Морозным утром, покушав и проверив готовность, двинулись в путь. Направляясь в направлении «юго-запад», мы покидали Чехарду.
Шли медленно. Я тянул гроб, задача детей было не сильно отставать. Дарина всё время порывалась говорить, что-то спрашивать или рассказывать. Валил снег, который к тому же подхватывал уверенный ветер. Двигались без остановок, только пару раз тормозили сбегать за торосы по нужде и то после того, как я проверил отсутствие зверья.
Местность будто полярная. Занесло всё к чертям.

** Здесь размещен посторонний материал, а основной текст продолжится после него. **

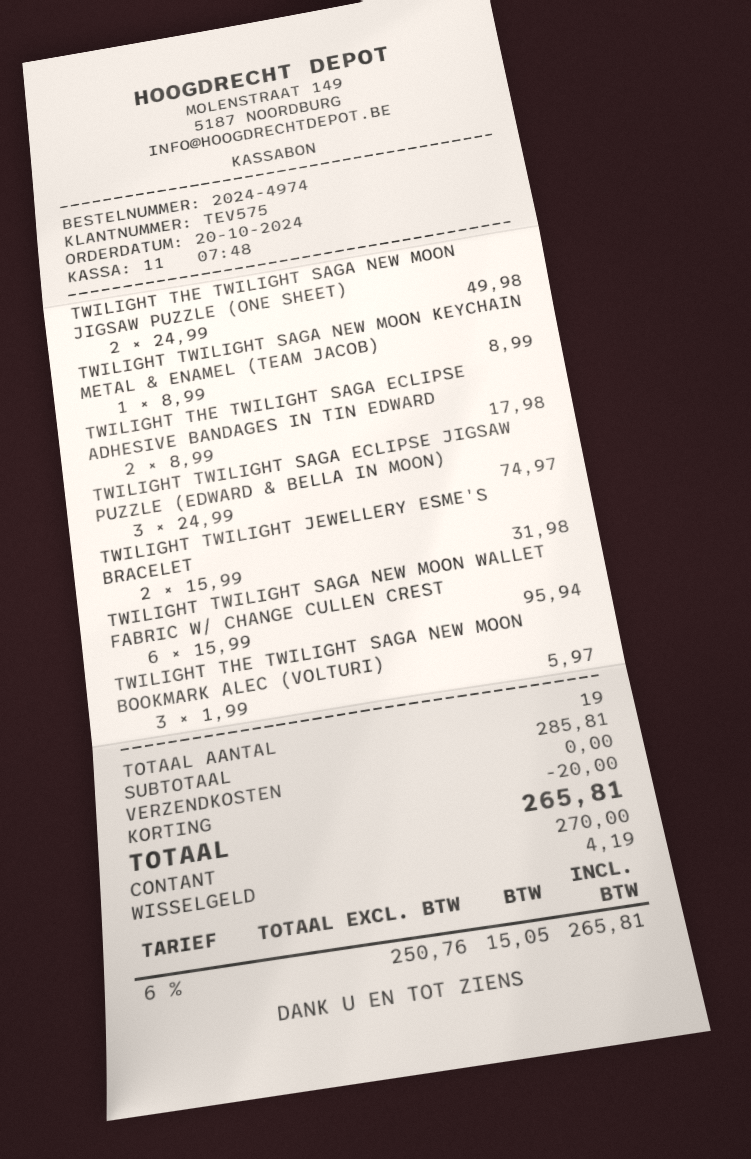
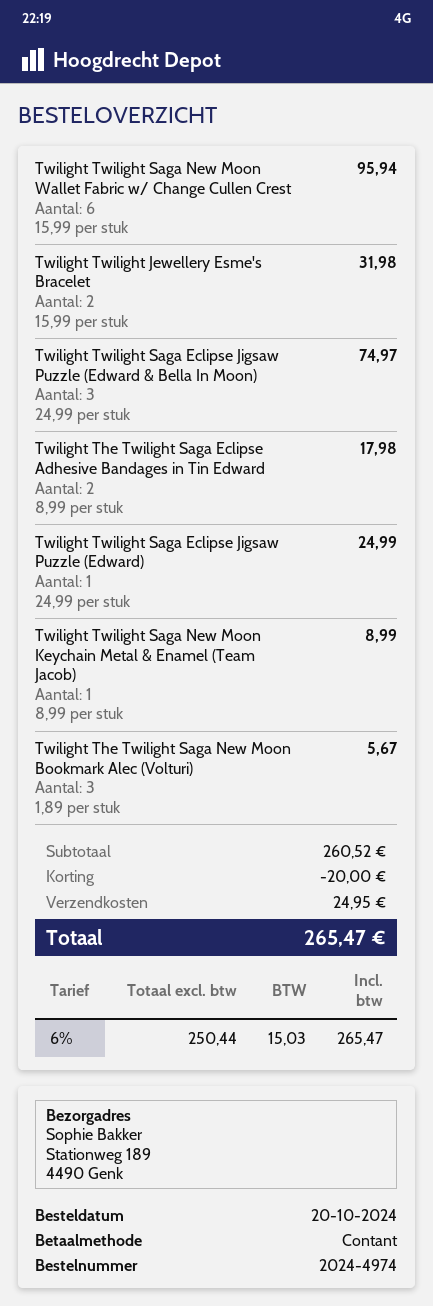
TWILIGHT THE TWILIGHT SAGA NEW MOON JIGSAW PUZZLE (ONE SHEET): 2 x 24.99 = 49.98 -> none
TWILIGHT THE TWILIGHT SAGA NEW MOON BOOKMARK ALEC (VOLTURI): 3 x 1.99 = 5.97 -> 3 x 1.89 = 5.67
Twilight Twilight Saga Eclipse Jigsaw Puzzle (Edward): none -> 1 x 24.99 = 24.99
subtotal: 285.81 -> 260.52
shipping: 0.00 -> 24.95
net: 250.76 -> 250.44
tax: 6% = 15.05 -> 6% = 15.03
total: 265.81 -> 265.47

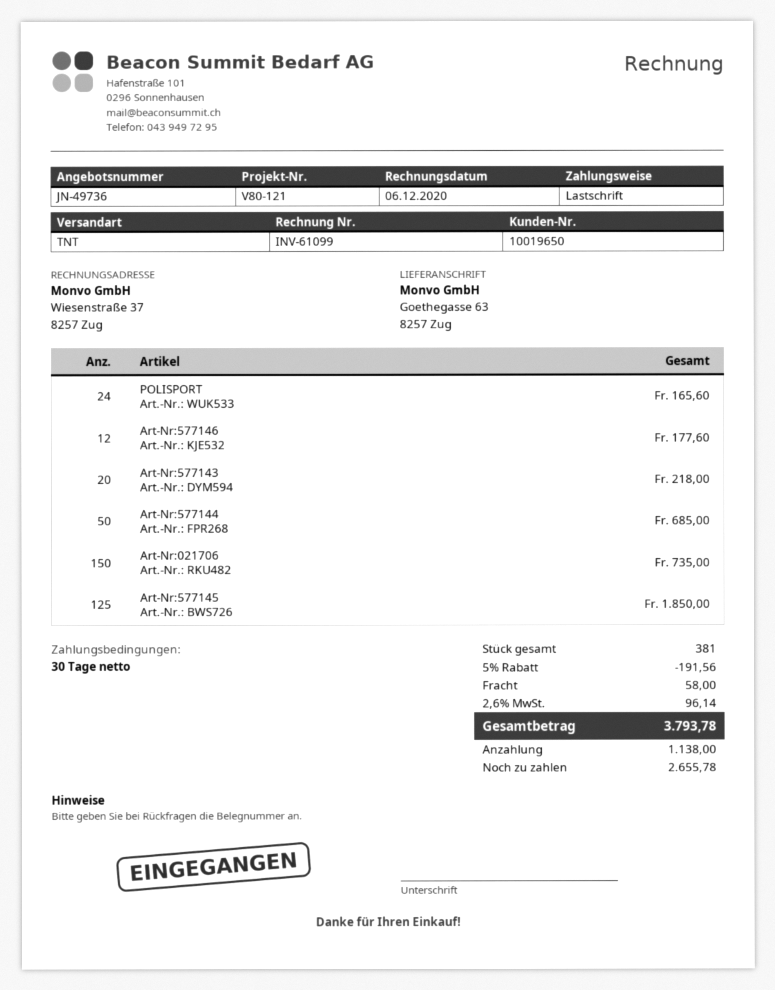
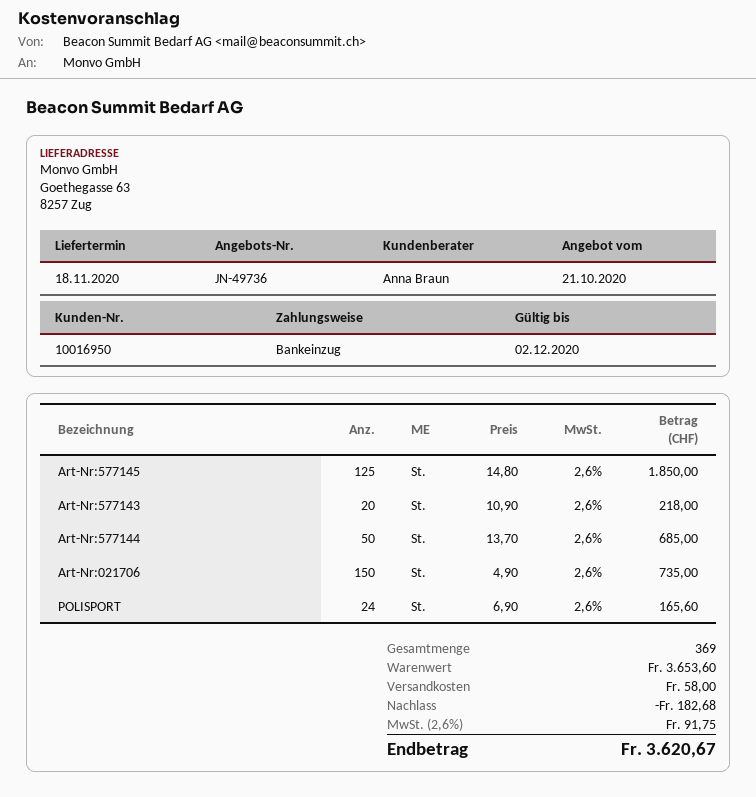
customer number: 10019650 -> 10016950
Art-Nr:577146: 12 for 177.60 -> none
total quantity: 381 -> 369
discount: 191.56 -> 182.68
tax: 2.6% = 96.14 -> 2.6% = 91.75
total: 3793.78 -> 3620.67

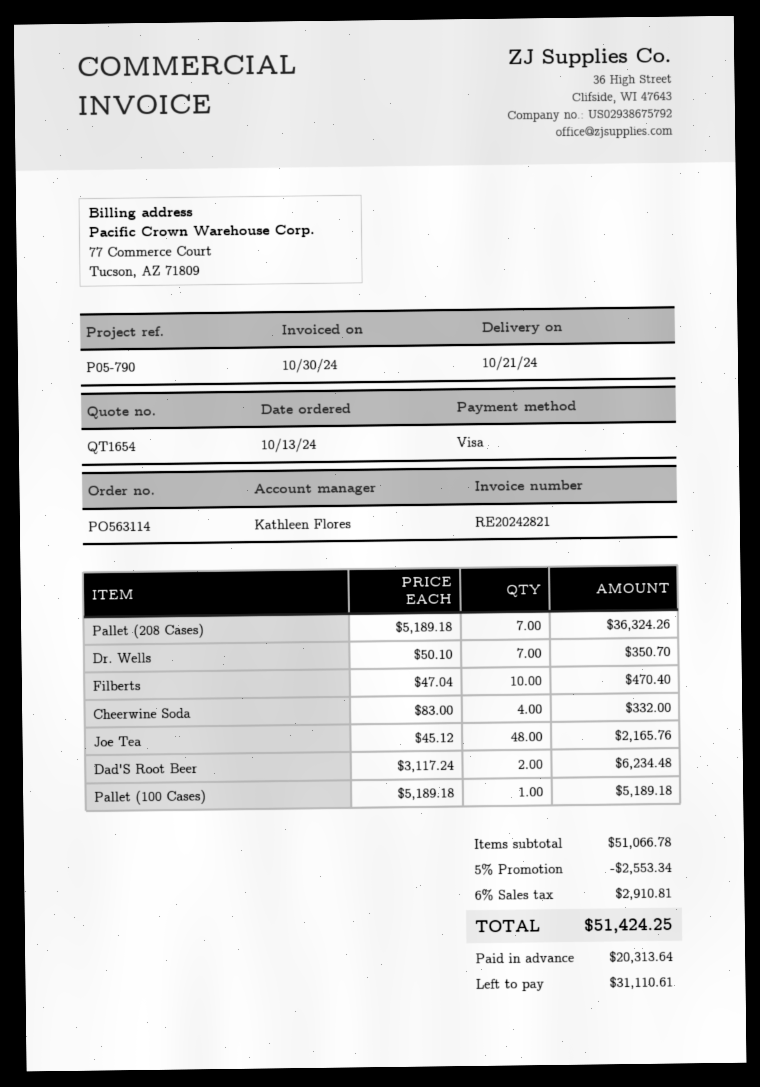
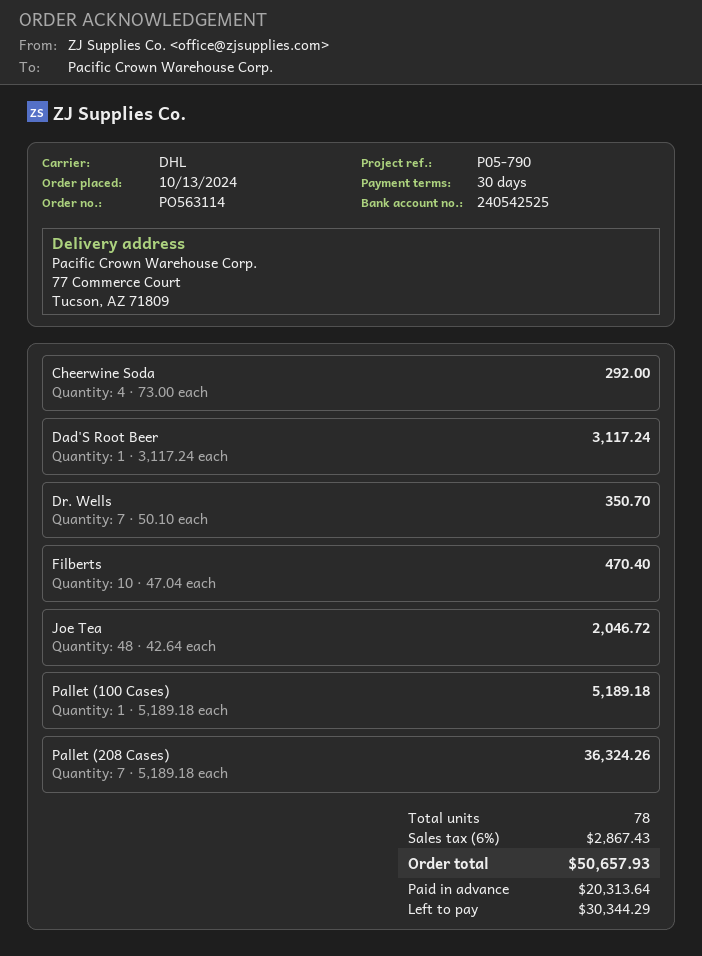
Cheerwine Soda: 4 x 83.00 = 332.00 -> 4 x 73.00 = 292.00
Joe Tea: 48 x 45.12 = 2165.76 -> 48 x 42.64 = 2046.72
Dad'S Root Beer: 2 x 3117.24 = 6234.48 -> 1 x 3117.24 = 3117.24
discount: 5% = 2553.34 -> none
tax: 6% = 2910.81 -> 6% = 2867.43
total: 51424.25 -> 50657.93
balance: 31110.61 -> 30344.29

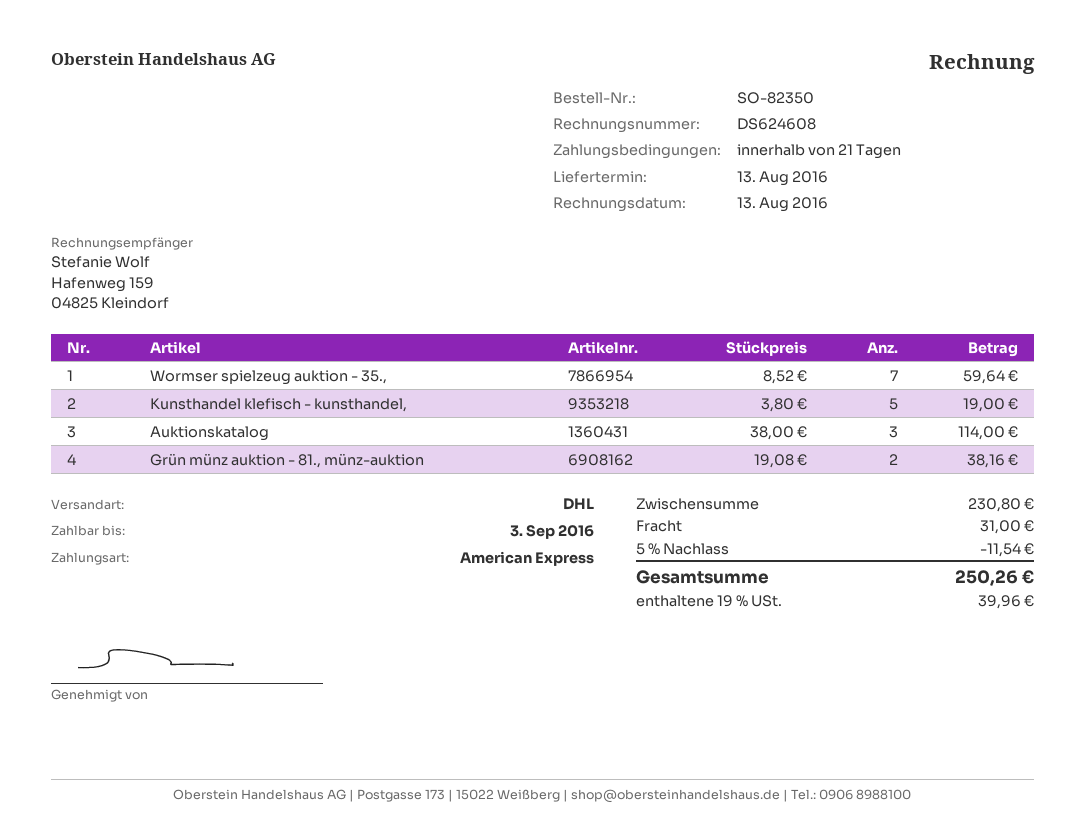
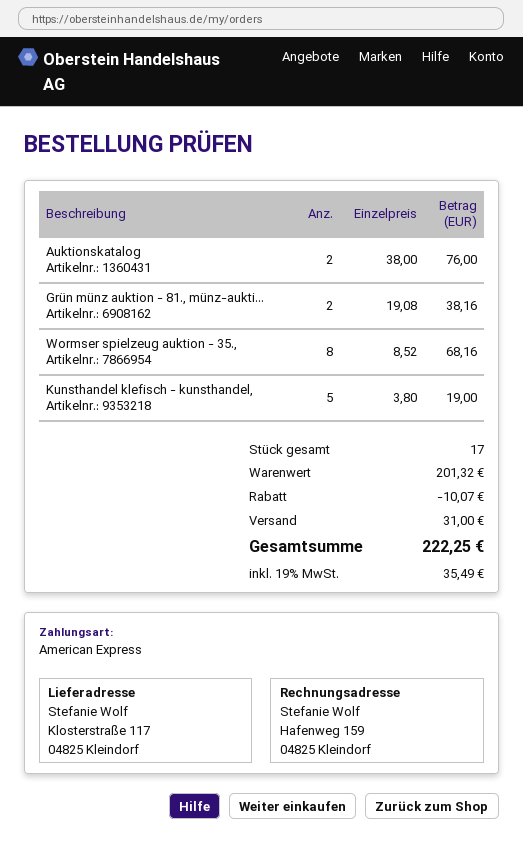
Wormser spielzeug auktion - 35.,: 7 x 8.52 = 59.64 -> 8 x 8.52 = 68.16
Auktionskatalog: 3 x 38.00 = 114.00 -> 2 x 38.00 = 76.00
subtotal: 230.80 -> 201.32
discount: 11.54 -> 10.07
tax: 19% = 39.96 -> 19% = 35.49
total: 250.26 -> 222.25

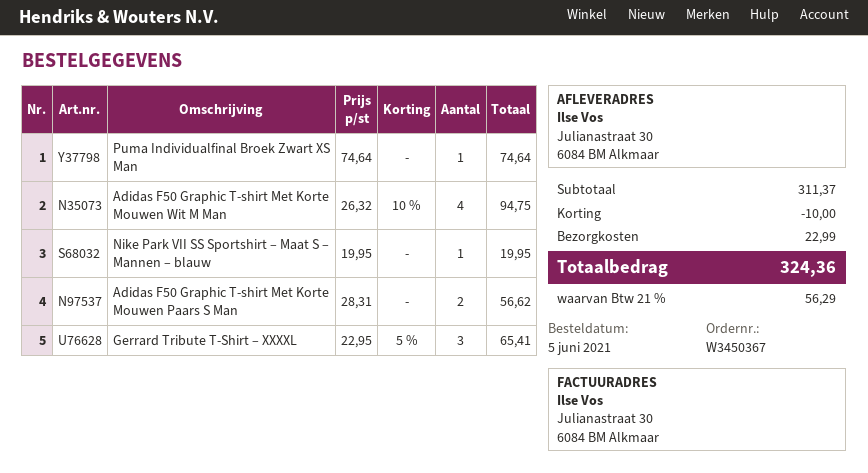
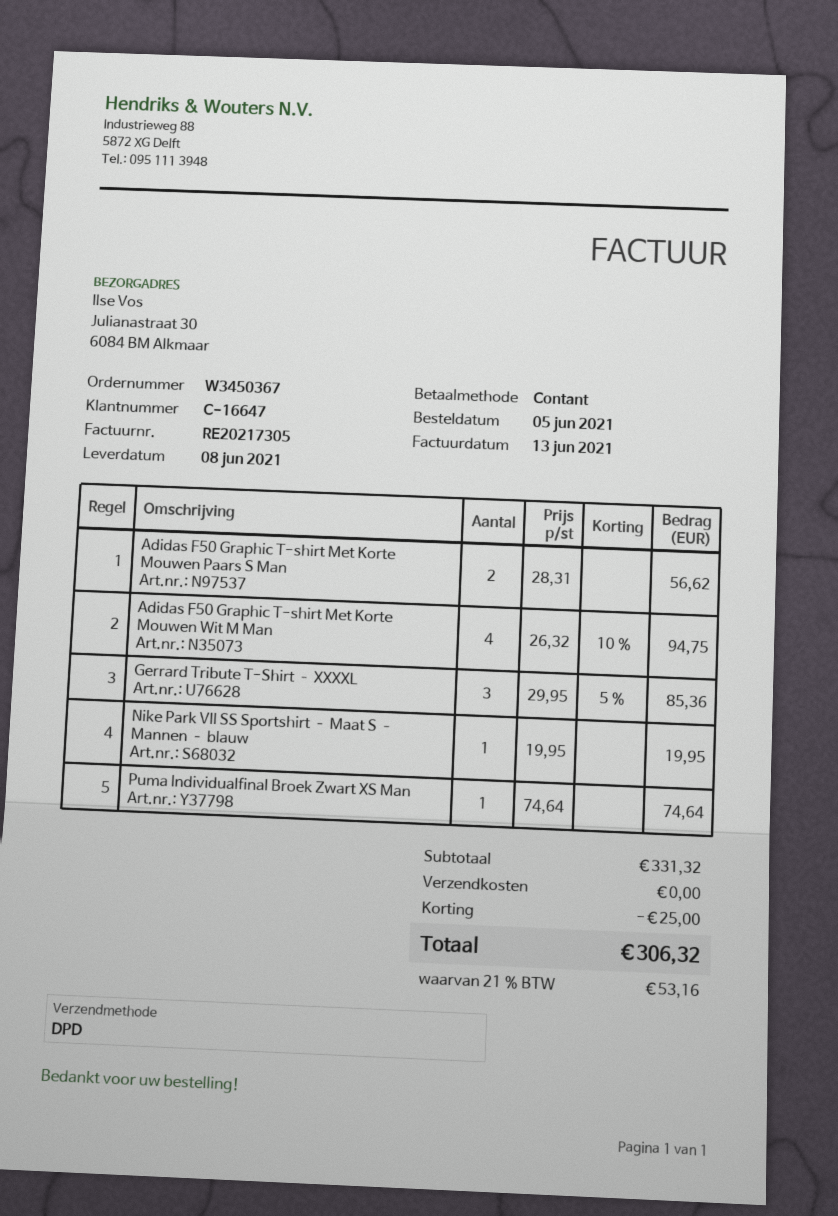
Gerrard Tribute T-Shirt – XXXXL: 3 x 22.95 - 5% = 65.41 -> 3 x 29.95 - 5% = 85.36
subtotal: 311.37 -> 331.32
discount: 10.00 -> 25.00
shipping: 22.99 -> 0.00
tax: 21% = 56.29 -> 21% = 53.16
total: 324.36 -> 306.32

А может просто отсутствие деревьев так сказывалось.
К вечеру я признался себе, что «промахнулся» мимо Кирилловки или же просто её занесло «с головой». Шайсе. Впрочем, всё необходимое у нас было с собой.
Выкопал круглую яму, на дне не дует и теплее. Глубина метра три, не больше. По бокам выбил небольшие углубления для гроба и прочего имущества. В середине костёр, из привозных дров. Палатку не разбивал, в свете гаснущего дня приготовил сытный ужин из консервов. Поели. Уложил детей спать в гроб. Сам пристроился в спальнике возле костра, неподалеку. Долго не могу уснуть, ворочался, хотя понимал, что нужен отдых.
На третий день странствия мы дошли до поселка, названного в честь Робеспьера. Я знал о нём только, что он был французским революционером, отправлял на гильотину противников революции, потом сторонников, а очередные отправили туда его самого. Такая милая логика, что любая революция это в первую очередь игра на выбывание, где большинство участников получат путь на плаху. И кончится это императором Наполеоном, в честь которого потом назовут торт.
Вечер. Холодно. Редкие крыши, верхние части домов. Детишки понемногу скулили, а я тащил их в сторону центра. Найти бы богатый частный сектор с камином и запасом провианта, но и просто не сильно холодный подвал сойдёт. Пока что попадались какие-то неуютные трехэтажные многоквартирные дома из красного кирпича.
Выйдя из-за угла и подтягивая гроб на повороте, я практически столкнулся с нелепо одетым бородатым парнем, на груди которого красноречиво висел автомат Калашникова. Придерживая его одной рукой, вторую он поднял в останавливающем жесте. Рефлекторно обернувшись, увидел, что позади мрачным силуэтом маячит ещё один автоматчик.